Studio Onoma zamknięte. Nowy Deus Ex na bardzo wczesnym etapie produkcji

Kojarzycie Square Enix Montreal? To studio odkupione przez Embracer Group od (jakby nazwa tego nie sugerowała) Square Enix, a ledwie kilka tygodni temu przemianowane na Onomę. W portfolio twórców znalazły się mobilne odsłony popularnych marek Square, takie jak Hitman Go, Lara Croft Go czy Deux Ex Go.
Według najnowszych informacji studio Onoma zostało właśnie zamknięte, a projekty nad którymi pracowało – anulowane. Jako pierwszy informację przekazał Jason Schreier z Bloomberga:
Część pracowników Onomy przejdzie do studia Eidos Montreal, które od maja tego roku również jest częścią Embracer Group oraz posiada prawa do swoich marek, takich jak Tomb Raider, Legacy of Kain, Thief czy Deus Ex.
W informacji Schreiera pojawia się też wątek tej ostatniej serii – podobno Eidos Montreal ma być na bardzo wczesnym etapie prac nad nową opowieścią w ramach cyberpunkowej marki. Naturalnie studio nie zajęło w tej sprawie żadnego stanowiska, ale powrót serii wydaje się być nieuchronny. Nawet bez oficjalnych informacji doświadczenie pokazuje, że Embracer Group nie idzie na zakupy tylko z myślą o rozbudowie kolekcji posiadanych marek.
Słowa Eliasa Toufexisa, wcielającego się w głównego bohatera ostatnich dwóch odsłon Deus Eksa, brzmią trochę ironicznie w kontekście najbardziej kojarzonej z postacią kwestii. Pytany o udział w produkcji odpowiada, że nic nie wie i nie chce, by fani dopytywali, ale cieszą go wieści o rozpoczęciu prac nad kolejną częścią gry:
Historia Adama Jensena nie wydaje się być jeszcze skończona, ale coś mi mówi, że zanim usłyszymy o kolejnej, pełnoprawnej odsłonie, powinniśmy przygotować się na wieści o remake’u „jedynki”.
Czytaj dalej
5 odpowiedzi do “Studio Onoma zamknięte. Nowy Deus Ex na bardzo wczesnym etapie produkcji”
Dodaj komentarz
Musisz się zalogować, aby móc dodać komentarz.
Tomb Raider, Legacy of Kain, Thief i Deus Ex – oby wypuścili chociaż remastery tych tytułów. Remake Soul Reavera fajnie byłoby dostać, ale pewnie byłby ze zmienionym soundtrackiem i voice actingiem i to chyba nie byłoby już to samo. Soundtrack i głosy robiły klimat.
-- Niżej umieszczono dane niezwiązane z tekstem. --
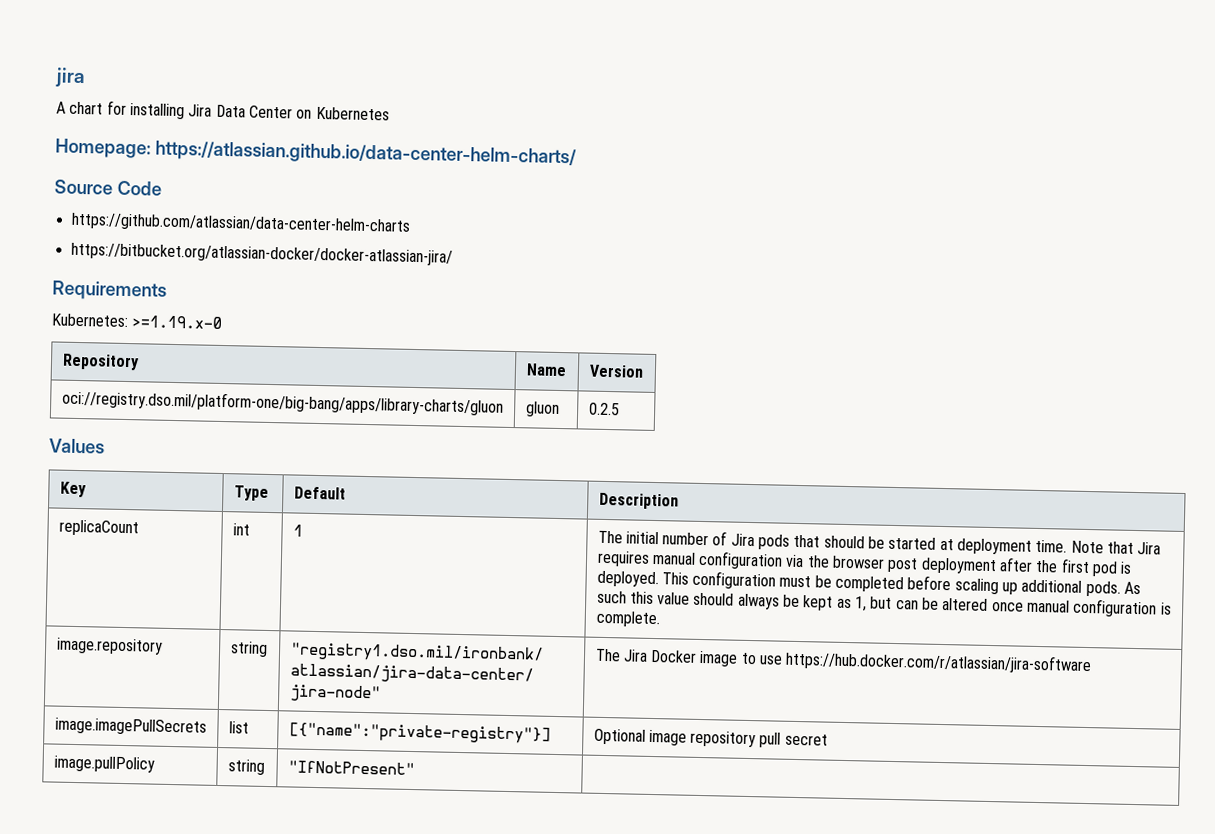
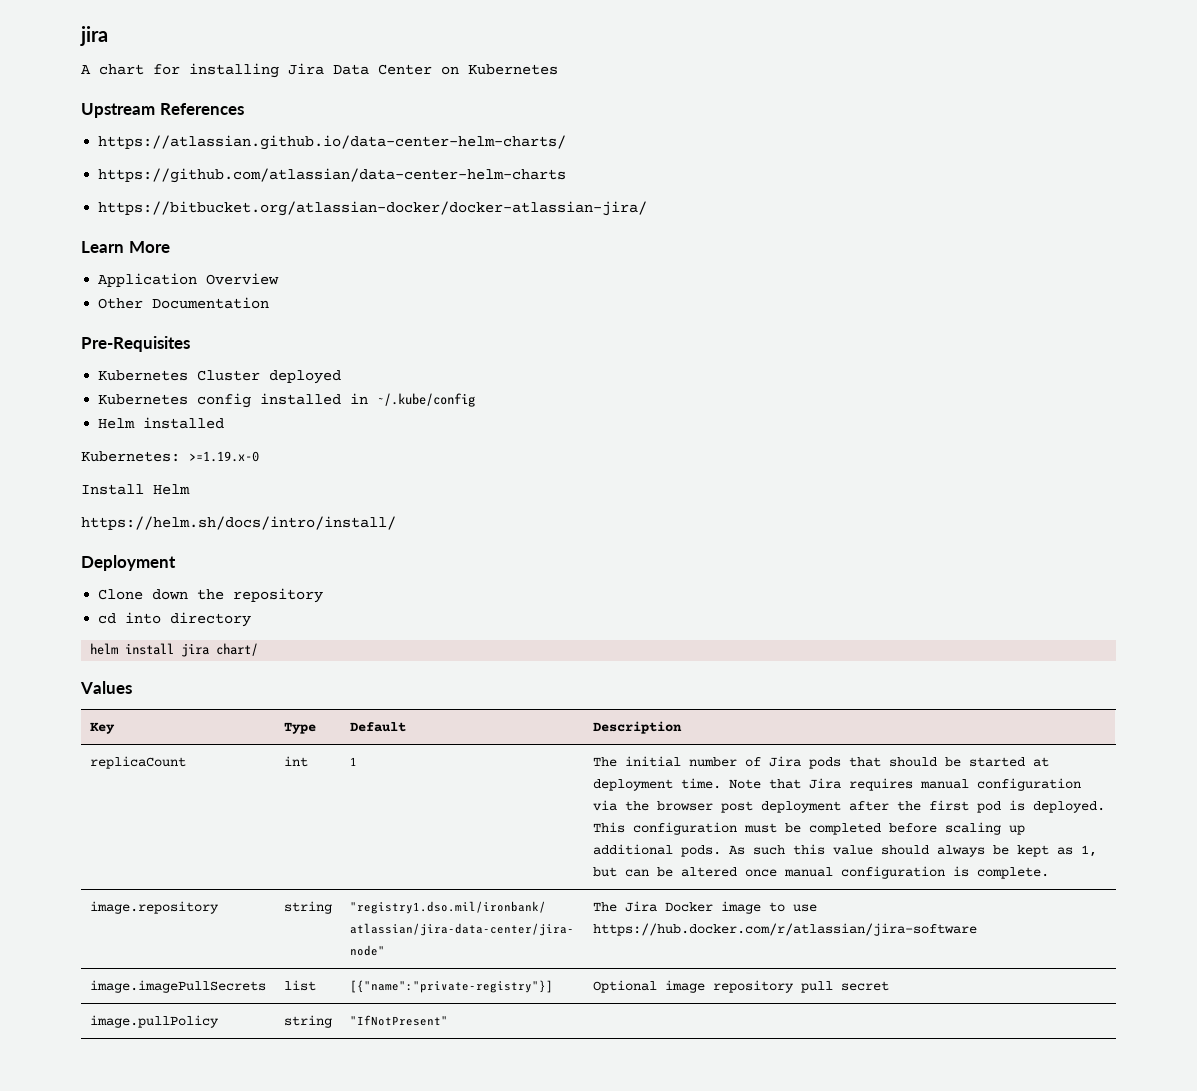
[55,138,151,159] Homepage: -> [81,103,244,118] Upstream References //
[54,179,162,196] // Source Code -> (567, 142) none
[52,280,167,301] [51,313,223,329] [61,353,140,371] [525,363,567,377] [588,364,644,378] [61,389,504,416] [524,401,560,417] [588,402,620,416] Requirements // Kubernetes: >=1.19.x-0 // Repository | Name | Version // oci://registry.dso.mil/platform-one/big-bang/apps/library-charts/gluon | gluon | 0.2.5 -> [81,241,170,253] [98,273,280,287] [98,297,270,309] [81,336,190,352] [98,370,342,384] [98,393,476,408] [98,417,225,429] [81,451,259,462] [81,484,190,495] [81,516,396,530] [81,555,176,571] [98,588,324,603] [98,612,252,627] [90,643,259,657] Learn More // Application Overview // Other Documentation // Pre-Requisites // Kubernetes Cluster deployed // Kubernetes config installed in ~/.kube/config // Helm installed // Kubernetes: >=1.19.x-0 // Install Helm // https://helm.sh/docs/intro/install/ // Deployment // Clone down the repository // cd into directory // helm install jira chart/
Remake „jedynki” brałbym w ciemno, ale wydanie go przed zakończeniem historii Jensena byłoby kuriozalnym pomysłem, również przez wzgląd na chronologię wydarzeń. Swoją drogą, ciekawe, czy kiedykolwiek doczekamy się remake’u „dwójki”? To dopiero byłoby coś: odświeżanie udanych gier jest łatwe i bezpieczne, ale co, gdyby postanowiono wyciągnąć pełen potencjał z produkcji, która się nie udała?
Tylko czy to byłby jeszcze remake (odnośnie Deus Ex Invisible War), czy zupełnie inna gra z tym samym tytułem? Dla mnie remake powinien być wierny gameplay’owo z oryginałem, a poprawek oczekuję w grafice, ewentualnie rozbudowie lokacji itp. Dla mnie np. Final Fantasy VII Remake nie ma wiele wspólnego z oryginałem, bo przez zmieniony system walki to zupełnie inna gra. Gdyby Deus Ex IW miałby mieć pozmieniane mechaniki (w niego akurat nie grałem, ale kojarzę, że miał dużo uproszczeń w porównaniu z poprzednikiem) to czy byłby to faktycznie remake czy inna gra z tym samym tytułem? Mieliby zostawić fabułę i zmienić wszystko inne? Nie wiem czy to ma sens.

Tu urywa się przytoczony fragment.